Everest Marathon / World'S Highest Marathon

 

 

07:00 Uhr  am 29.05.2019 Höhe 5360 Meter /Temperatur knapp unter dem Gefrierpunkt

Sauerstoffgehalt 51 %   Ort Basis Lager des Mount Everest und Ausgangspunkt zur Besteigung des

höchsten Bergs der Welt mit 8848 Metern

 

Hier ist Start zu einem 42,2 Kilometer langen Marathonlauf. Unter den 80 Startern aus allen Kontinenten auch Holger Liese, Stützpunktleiter des EAM Kassel Marathon Stützpunkt Staufenberg.

Um den Startpunkt überhaupt zu erreichen, war eine gut 14 tägige geführte Camping-Expedition

gebucht worden. Diese ging  über Kathmandu und den Inner-Nepaläsischen Flughafen Lukla, 3000 Meter hoch gelegen, der zum gefährlichsten Flughafen der Welt zählt.

Von hier wurde dann mit Hilfe von Sherpas und Yaks die gesamte Verpflegung und Camping-Ausrüstung täglich verladen und in Richtung Basis-Lager verbracht. Die einzelnen Teilnehmer mussten nur für den jeweiligen Expeditionstag ihre persönlichen Gegenstände im Rucksack bei sich führen. Unterschiedliche Strecken mit nur 6 Kilometern aber fast 800 Höhenmetern wurden  absolviert. Problem waren auch die hygienischen Zustände. Nur ein Erdloch in den Boden gegraben, eine Zeltplane herum war für alle die vorgesehene Toilette.

 

 

 

 

 

In den letzten Expeditions-Tagen, ab einer Höhe von 4000 Metern trat für alle die gefürchtete Höhenkrankheit, die sich in Form von Kopfschmerzen und leichten Durchfall bemerkbar macht, auf. Parallel hierzu kommen auch Wesens- und Bewusstseinsveränderungen ,sowie auch Schlafstörungen, die allen Teilnehmern massiv zusetzte. 

Aber nach dieser 14 tägigen Akklimatisierungsphase fiel endlich der Startschuss für den

Marathon. Dieser wird dem Jahrestag der Erstbesteigung des Everest durch Late Tenzing Norgay Sherpa und Sir Edmung Hillary gewidmet. 

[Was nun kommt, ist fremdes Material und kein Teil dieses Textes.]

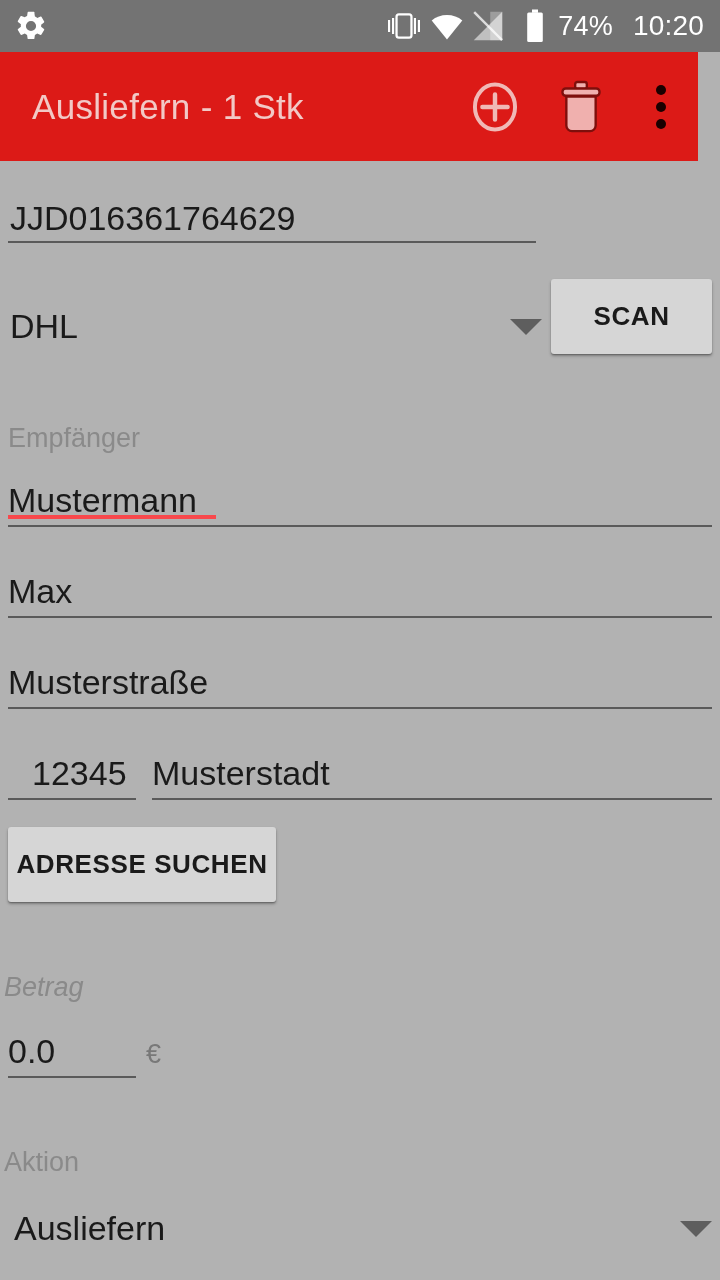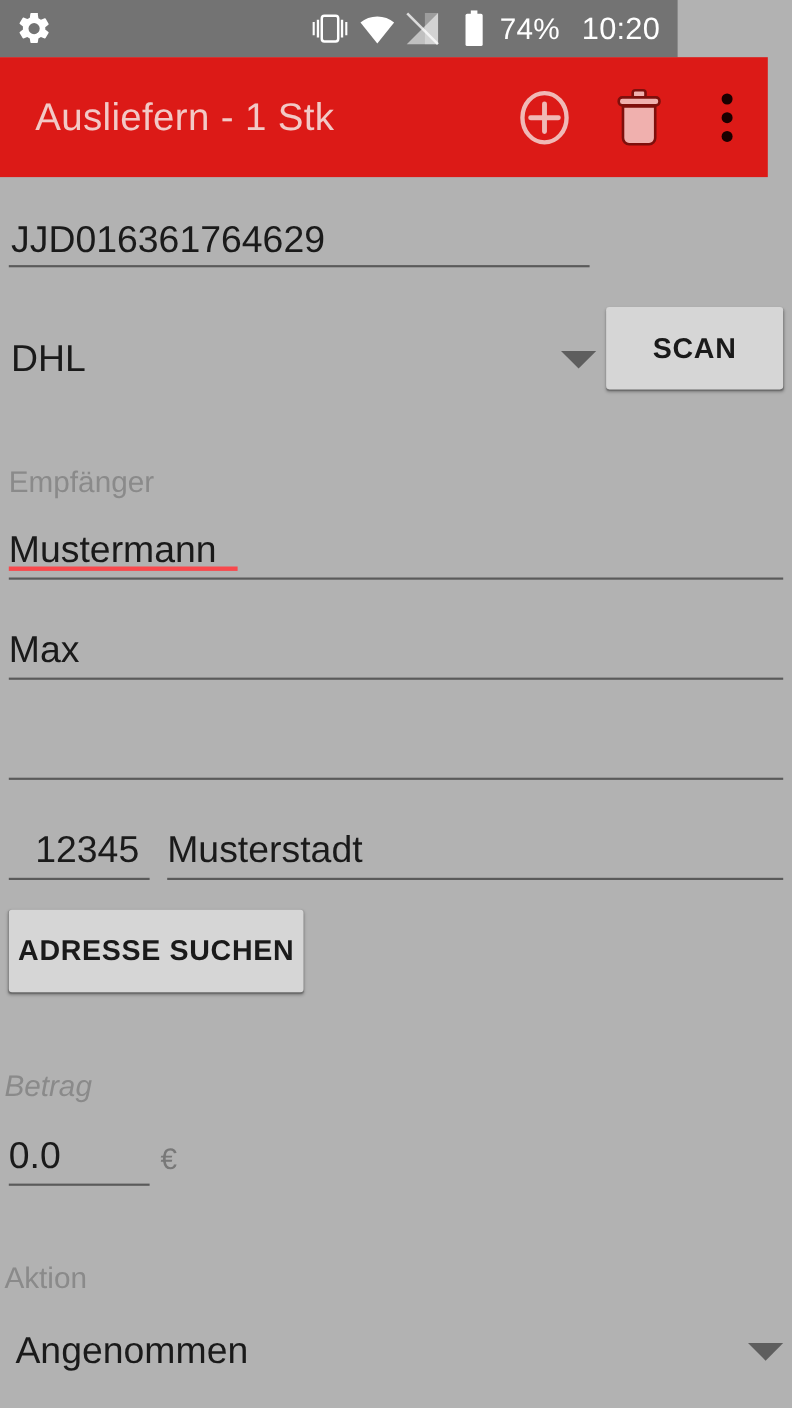"74%" #status-bar { width: 616px -> 720px }
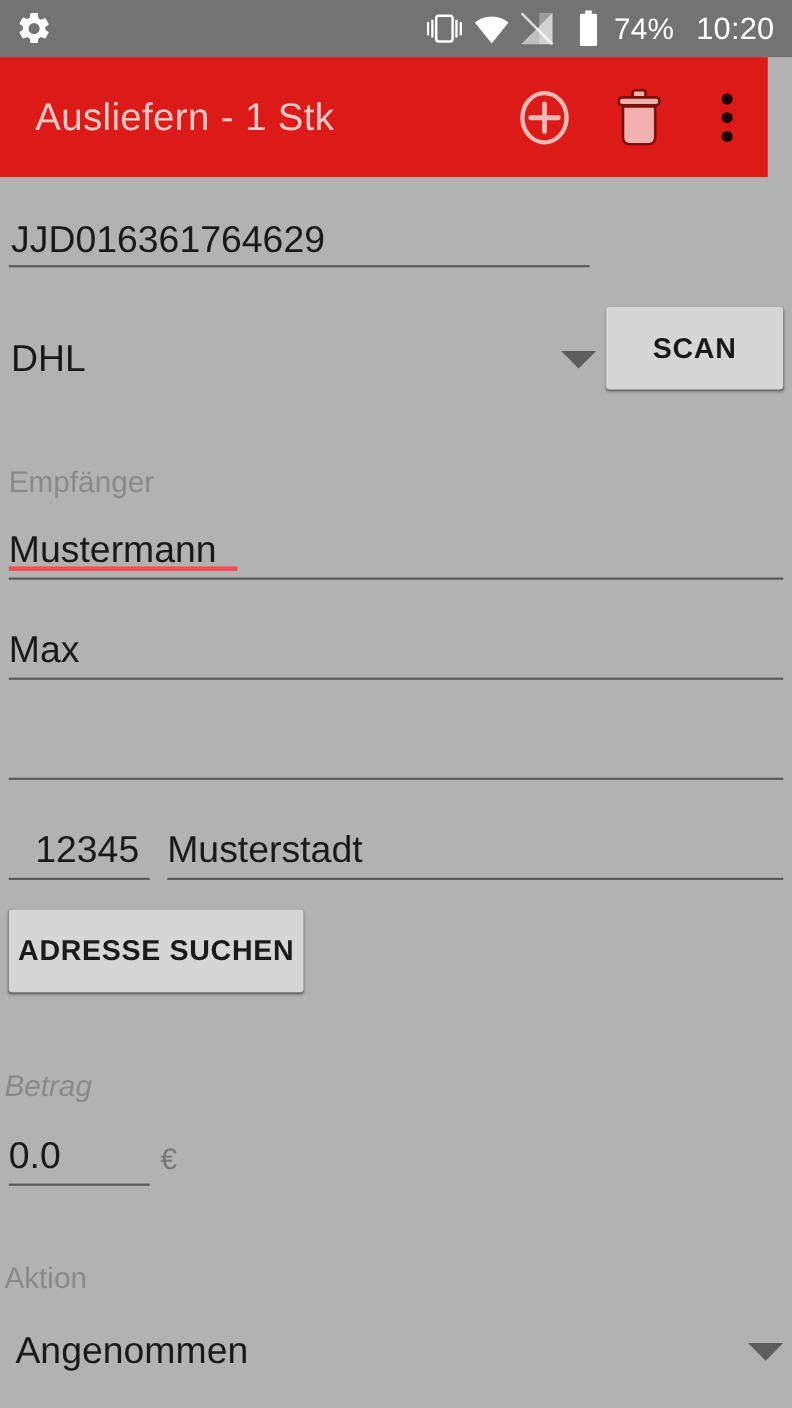"Musterstraße" div.field-text { html: none -> <div>Musterstraße</div> }
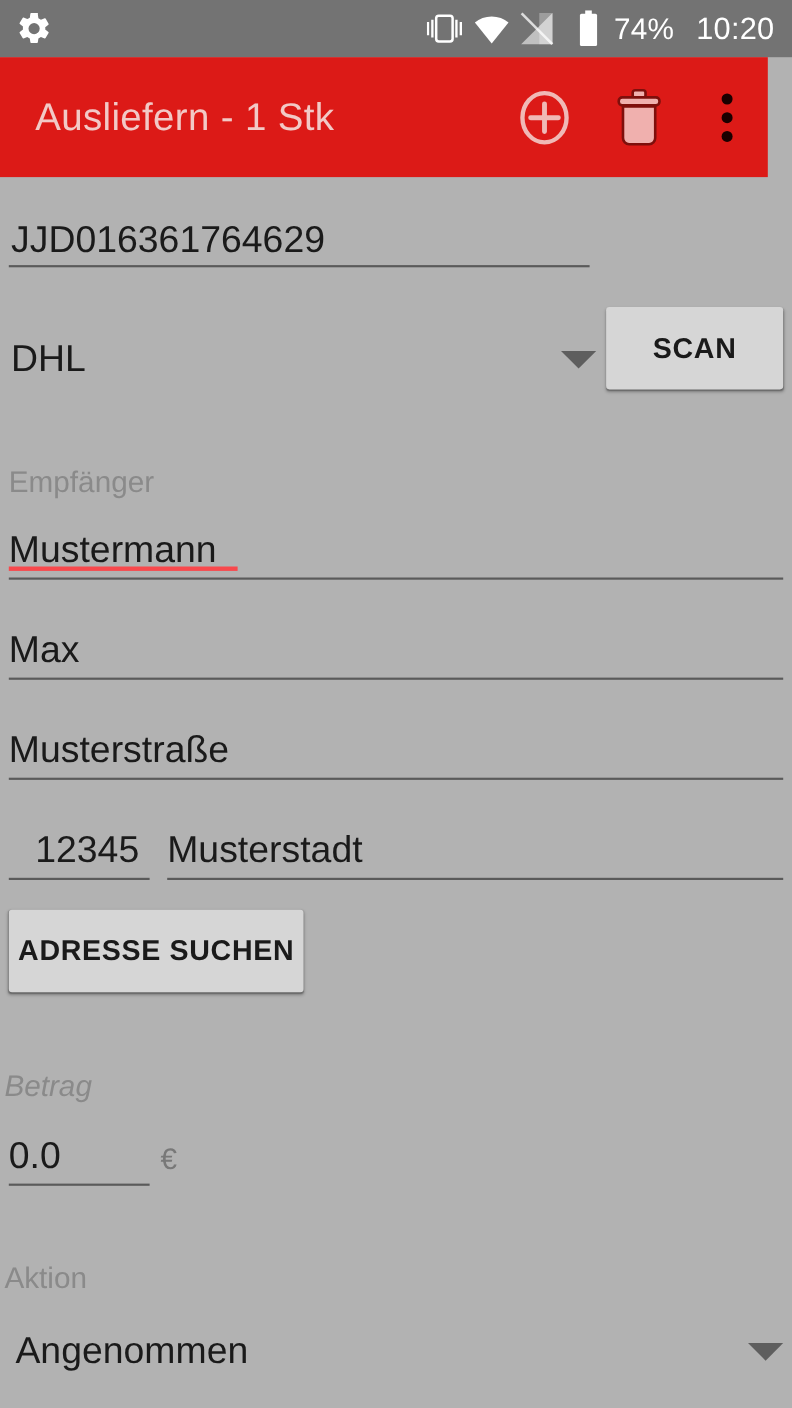"Angenommen" div.field-text { text: Angenommen -> Ausliefern }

Bereits am Start hatte sich Holger vorgenommen, nur auf die Deadline zu achten, und ansonsten einen Genießer Marathon zu absolvieren, da dieses Rennen nicht mit den üblichen Stadtmarathons verglichen werden kann. Nach genau 12 Std. wurde die Ziellinie in Manche Basar auf dem bekannten Weg, der auch schon zum Aufstieg benutzt wurde, überquert.

 

 

Bei der Siegerehrung kam die Frage ob man 2020 wieder an dem Everest Marathon teilnehmen würde. Keiner meldete sich, zu groß sind doch die Strapazen der Akklimatisierung.